* _Supplied information_
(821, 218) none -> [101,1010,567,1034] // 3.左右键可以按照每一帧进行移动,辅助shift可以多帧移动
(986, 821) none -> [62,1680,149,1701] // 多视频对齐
==
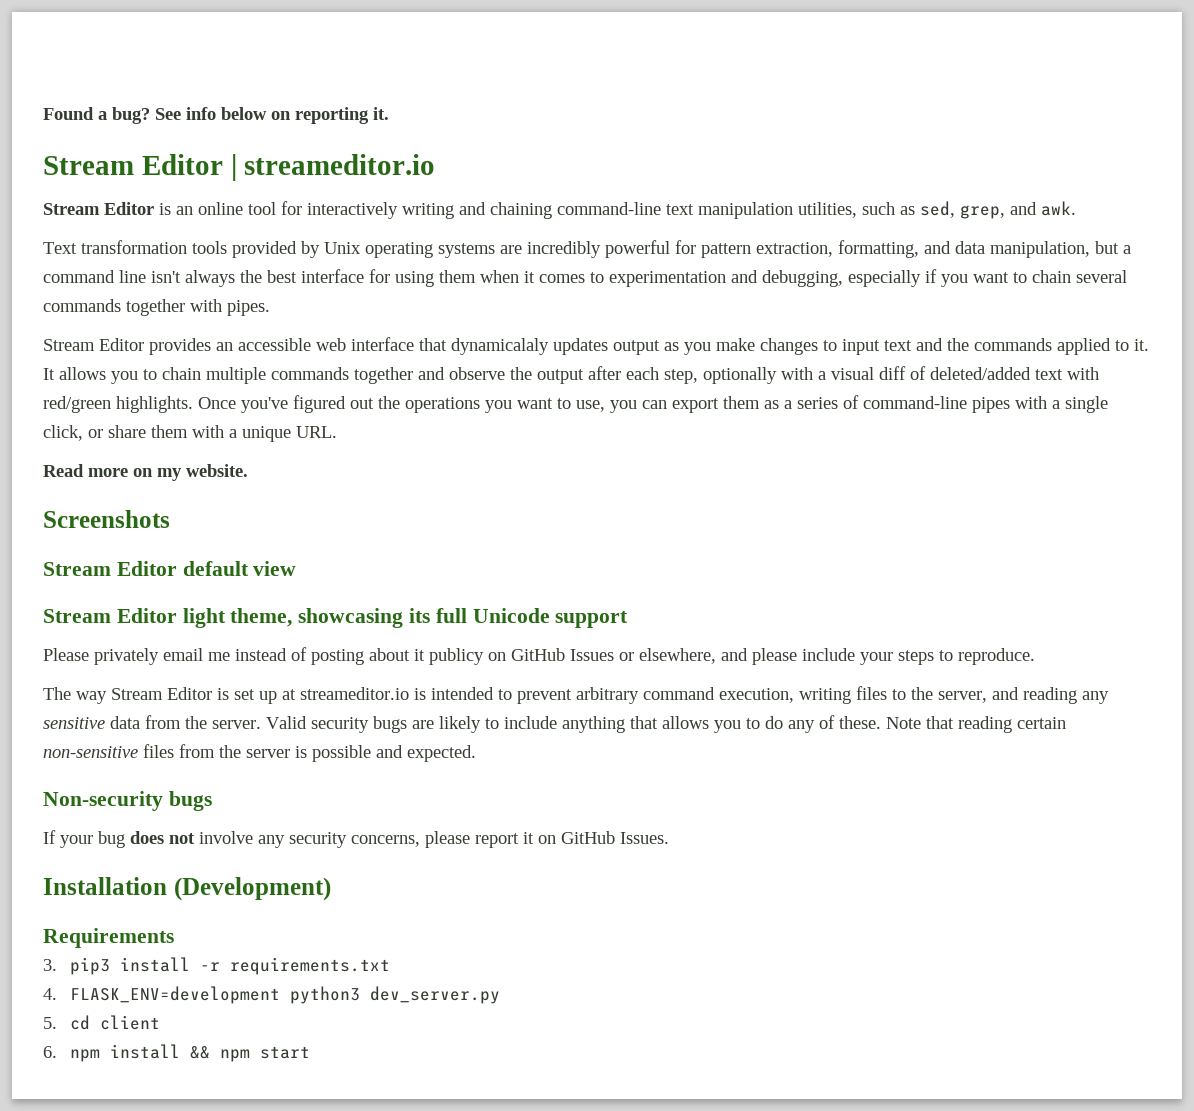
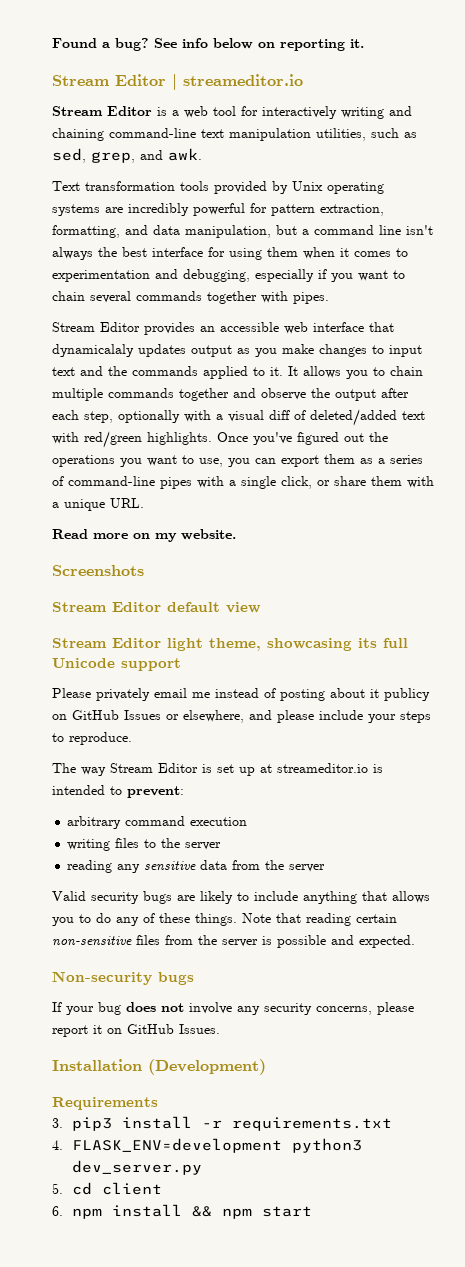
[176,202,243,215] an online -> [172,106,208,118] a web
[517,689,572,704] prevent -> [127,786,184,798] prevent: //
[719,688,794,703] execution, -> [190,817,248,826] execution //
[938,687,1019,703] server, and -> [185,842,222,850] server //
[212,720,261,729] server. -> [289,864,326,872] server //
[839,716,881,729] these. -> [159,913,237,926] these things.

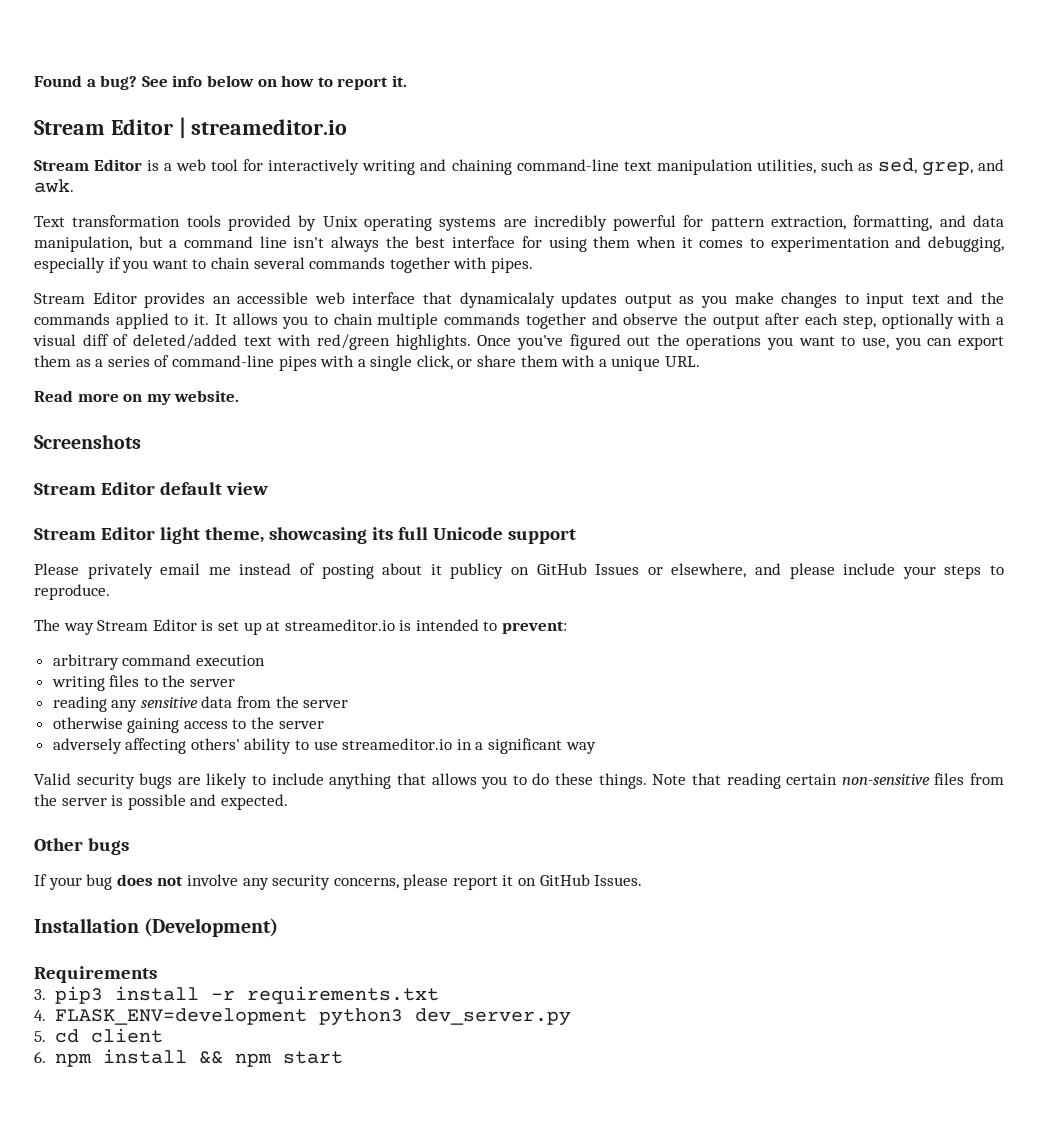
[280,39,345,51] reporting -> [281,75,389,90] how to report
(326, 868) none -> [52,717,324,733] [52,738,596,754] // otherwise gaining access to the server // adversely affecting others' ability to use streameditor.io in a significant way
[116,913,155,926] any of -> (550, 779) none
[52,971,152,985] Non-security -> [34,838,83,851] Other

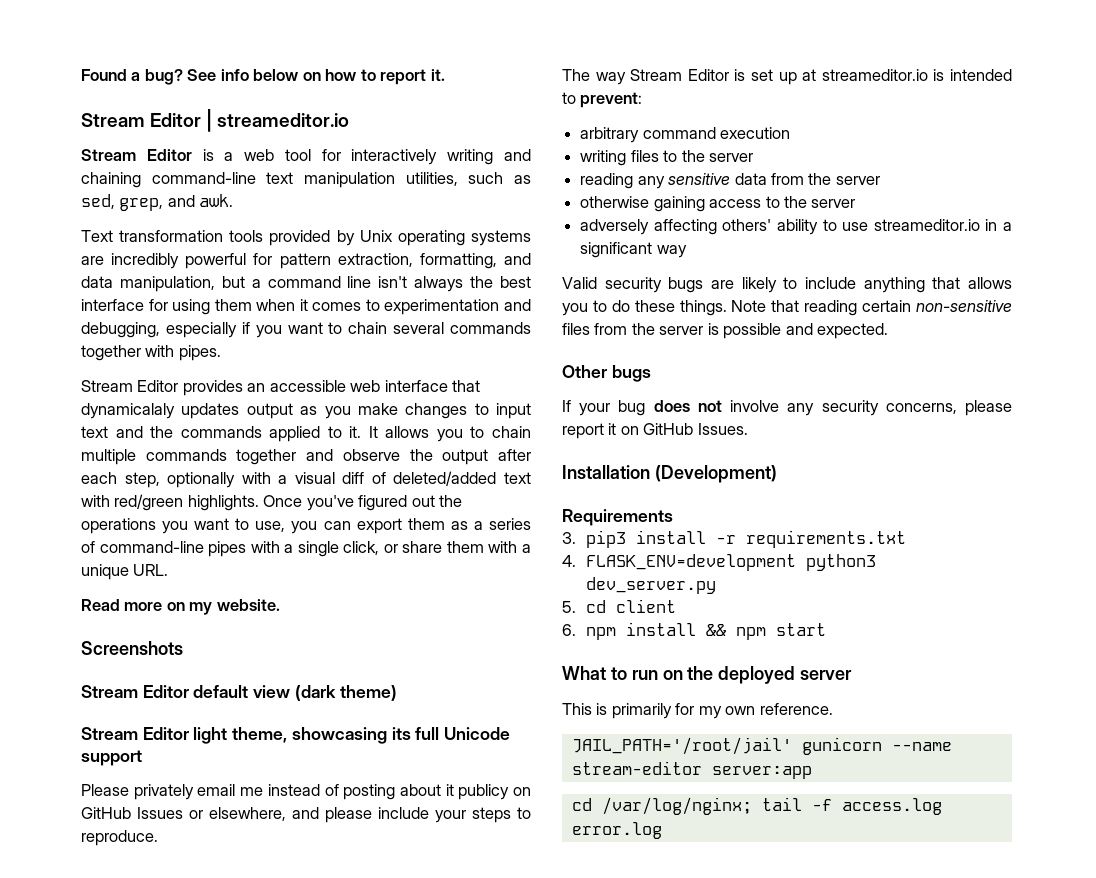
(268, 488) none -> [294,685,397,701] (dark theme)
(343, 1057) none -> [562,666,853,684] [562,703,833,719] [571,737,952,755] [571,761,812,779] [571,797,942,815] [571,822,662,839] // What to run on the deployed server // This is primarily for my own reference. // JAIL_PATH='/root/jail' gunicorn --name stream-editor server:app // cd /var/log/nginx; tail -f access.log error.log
---
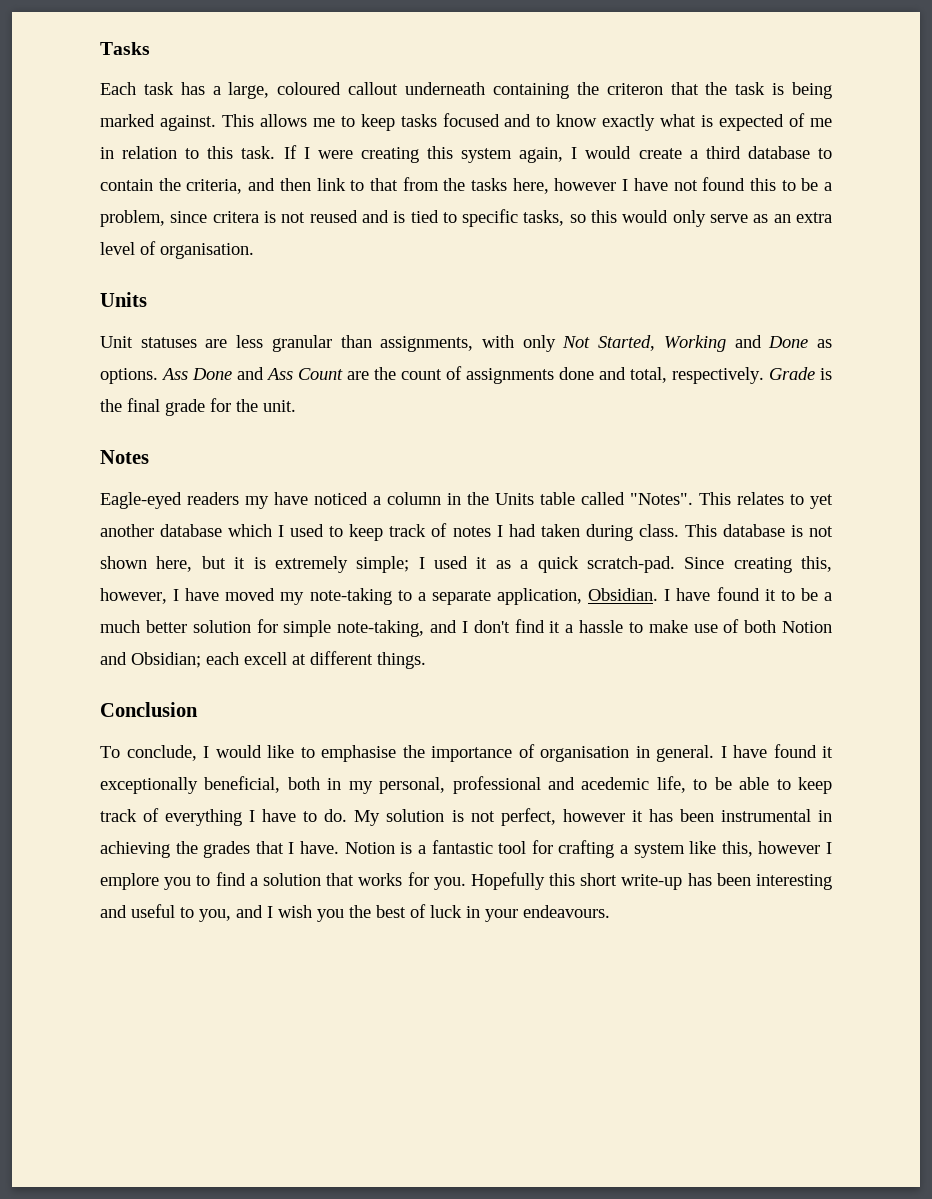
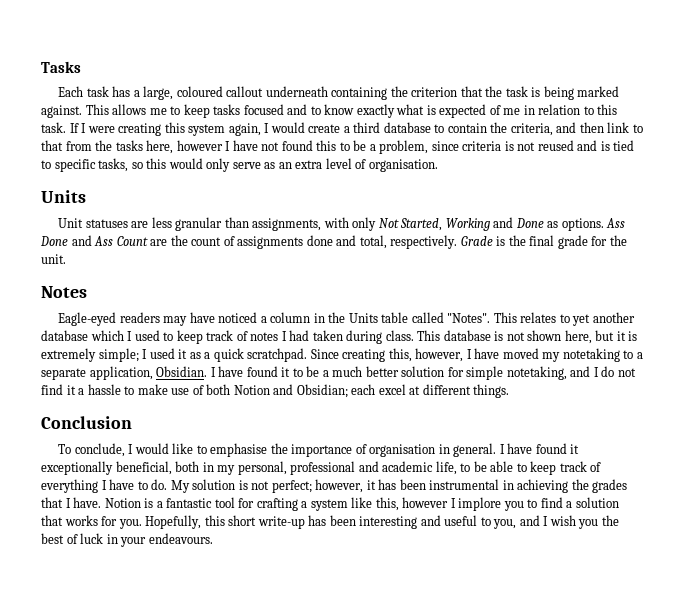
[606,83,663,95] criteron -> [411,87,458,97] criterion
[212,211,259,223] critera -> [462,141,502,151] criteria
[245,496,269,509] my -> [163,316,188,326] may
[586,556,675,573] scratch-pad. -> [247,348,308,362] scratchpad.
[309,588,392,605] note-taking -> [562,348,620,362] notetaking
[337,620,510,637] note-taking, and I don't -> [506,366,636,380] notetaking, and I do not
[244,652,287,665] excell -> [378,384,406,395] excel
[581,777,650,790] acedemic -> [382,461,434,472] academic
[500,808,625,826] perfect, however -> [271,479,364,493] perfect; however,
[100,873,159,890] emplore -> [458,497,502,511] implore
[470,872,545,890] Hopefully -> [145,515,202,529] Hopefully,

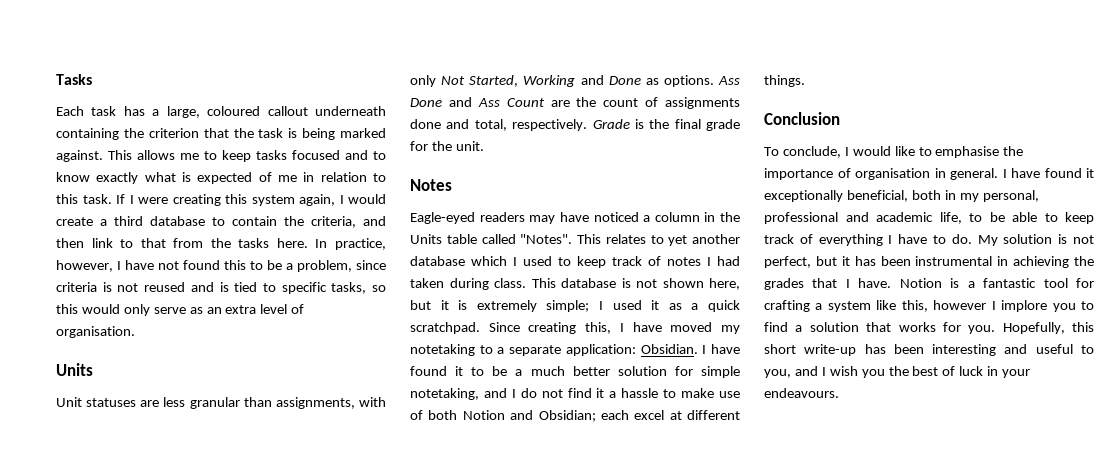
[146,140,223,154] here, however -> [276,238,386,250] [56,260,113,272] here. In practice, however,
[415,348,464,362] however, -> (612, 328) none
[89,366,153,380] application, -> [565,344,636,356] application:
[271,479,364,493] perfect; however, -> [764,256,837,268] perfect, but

* _Your instructions_
Reproduce exactly, and with no other material, the lines between those holding "[146,140,223,154] here, however" and "[271,479,364,493] perfect; however, ->", inclusive.

* _Exercise answer_
[146,140,223,154] here, however -> [276,238,386,250] [56,260,113,272] here. In practice, however,
[415,348,464,362] however, -> (612, 328) none
[89,366,153,380] application, -> [565,344,636,356] application:
[271,479,364,493] perfect; however, -> [764,256,837,268] perfect, but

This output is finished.